Mujeres, Puertas y Hombres
Leonardo Garnier

Leonardo Garnier
La Nación, 4/3/00
En unos trescientos o cuatrocientos años, cuando alguien se pregunte por el rasgo distintivo del siglo XX ¿qué respuesta encontrará? Hemos tenido guerras, las más grandes de la historia, pero guerras que al fin y al cabo no nos distinguen mayor cosa de otros siglos. Hemos tenido revoluciones de toda clase, apasionadas y traicionadas, fracasadas y hasta olvidadas, que serán sin duda parte del aprendizaje humano, pero que no llegan a marcar el siglo XX como el siglo de la revolución. Y hemos tenido inventos, todo tipo de inventos, sublimes y ridículos, virtuosos y virtuales chunches que han hecho más fácil nuestra vida pero ¿distinta? No, no creo que se recuerde al siglo XX como el siglo de los inventos: los hubo antes y, sin duda, los habrá – y más – en los siglos por venir.
¿Hubo algún cambio que fuera realmente fruto meritorio y exclusivo del siglo XX? Meritorio como para haber cambiado para siempre la forma en que vivimos, pensamos y sentimos; exclusivo como para no haber ocurrido en siglos pasados ni llegar a ser opacado por los siglos futuros.
En unos trescientos o cuatrocientos años la respuesta parecerá tan obvia que ni ameritará mayor discusión. El siglo XX será recordado como el siglo que abrió a la mujer la puerta de la vida social. Ningún otro cambio ha sido más profundo, ningún otro tendrá tanto impacto.
El siglo XXI verá con toda naturalidad que hombres y mujeres trabajen codo a codo y cara a cara en todos los oficios y en todos los espacios. Nadie se sorprenderá de lo que no tendrá por qué ser sorprendente. Mujeres en los más altos puestos de mando: mujeres directoras, presidentas, gerentes, jefas y ministras. Mujeres destacadas en todas las profesiones: mujeres economistas, ingenieras, médicas y abogadas. Mujeres científicas, artistas, filósofas y escritoras. Mujeres donde antes sólo cabían hombres: mujeres futbolistas y boxeadoras, mujeres mecánicas y fontaneras, mujeres sacerdotes – mujer Papa – y, en fin, mujeres criminales.
Casi nada de esto nos extraña hoy en esta larga vigilia en que se funden dos siglos.
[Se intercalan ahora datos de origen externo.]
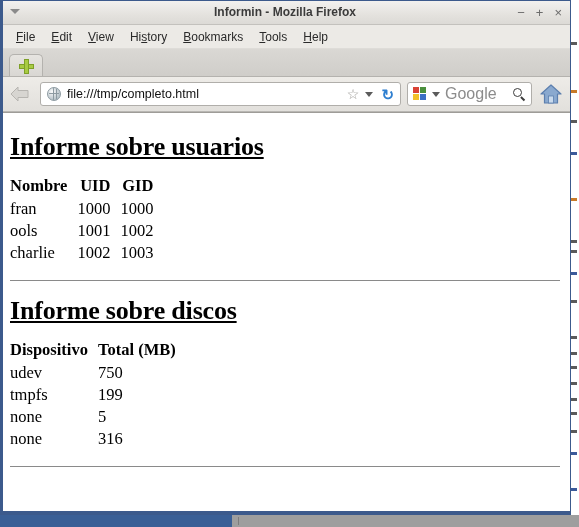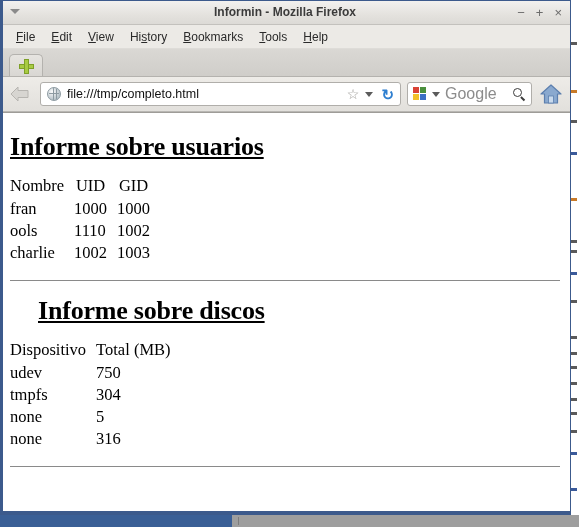--- a/index.html
+++ b/index.html
@@ -245,8 +245,8 @@
     font-size: 16.5px;
   }
   table.report th {
-    text-align: center;
-    font-weight: normal;
+    text-align: right;
+    font-weight: bold;
     padding: 0 10px 2px 0;
     white-space: nowrap;
   }

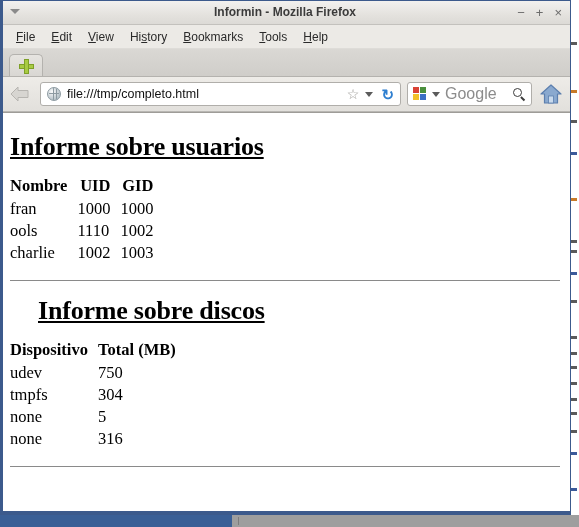--- a/index.html
+++ b/index.html
@@ -405,7 +405,7 @@
             </tr>
             <tr>
               <td>ools</td>
-              <td>1110</td>
+              <td>1001</td>
               <td>1002</td>
             </tr>
             <tr>

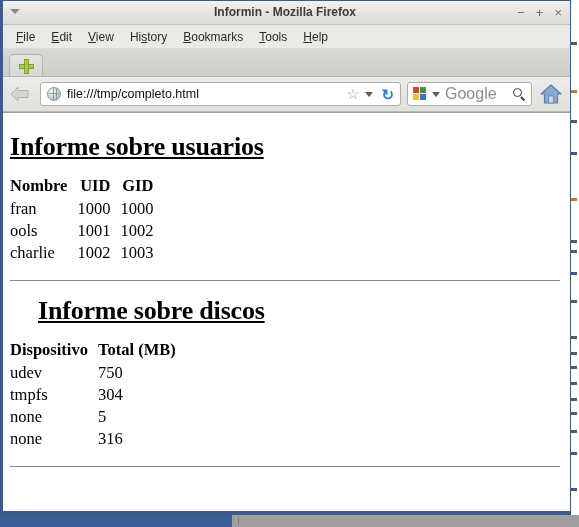--- a/index.html
+++ b/index.html
@@ -238,7 +238,7 @@
     letter-spacing: -0.2px;
     text-decoration: underline;
   }
-  #page h1.second { margin-top: 15px; margin-left: 28px; }
+  #page h1.second { margin-top: 15px; }
   table.report {
     border-collapse: collapse;
     margin-top: 14px;

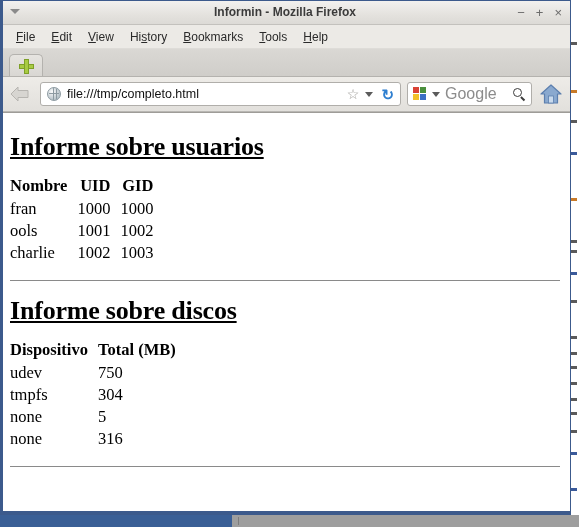--- a/index.html
+++ b/index.html
@@ -434,7 +434,7 @@
             </tr>
             <tr>
               <td>tmpfs</td>
-              <td>304</td>
+              <td>199</td>
             </tr>
             <tr>
               <td>none</td>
Ya nos hemos ido acostumbrando a las mujeres y sus cada vez más frecuentes excepciones. Pero es que hasta hace muy poco eran verdaderas excepciones. Y las excepciones, como todo lo distinto, nos amenazan cuando empiezan a dejar de serlo. Por eso el cambio no ha sido fácil: el paso de la mujer encontró – y ha ido derribando – todas las resistencias. Abrieron poco a poco las escuelas. Abrieron los colegios y las universidades. Abrieron las fábricas, abrieron las oficinas. Abrieron las urnas de votación. Abrieron los gobiernos y los parlamentos, las cortes y los tribunales. Abrieron los periódicos. Todo eso estaba cerrado hace cien años... y está abierto a la entrada del siglo XXI.
¿Y los hombres? Porque no podríamos pensar que puede darse un cambio de tal magnitud en la vida de las mujeres sin que eso tenga consecuencias igualmente dramáticas en la vida de los hombres. Pues, con los hombres... la cosa va a medias.
Por un lado, nos hemos ido acostumbrando – algunos hasta han contribuido – a la participación de la mujer en lo que por siglos habían sido dominios masculinos. Poco a poco, y no sin traumas, hemos aprendido a disfrutar esa presencia femenina que vuelve más compleja y más rica la vida social, la vida del trabajo, de la política, del juego y el ocio.
Pero por otro lado, los hombres no hemos sabido, no hemos querido, no hemos podido dar el que era nuestro paso en este proceso: no hemos abierto nuestra puerta, la que nos ha estado cerrada – también – por siglos. La puerta pequeña, profunda, íntima. La puerta hacia adentro. La puerta de la casa, de la familia. La puerta de los quehaceres domésticos. La puerta de las preocupaciones por los más prójimos. La puerta del afecto, del derecho a sentir y a expresar los sentimientos.
Si todos hemos ganado con el papel nuevo que los hombres y mujeres del siglo XX construyeron para la mujer – para las mujeres – de los siglos venideros, todos perdemos por nuestra incapacidad de hacer lo mismo por el hombre – por los hombres – de los siglos venideros. ¿No es hora de empezar a abrir esas pequeñas grandes puertas y encontrar al hombre, como a la mujer, en todos lados?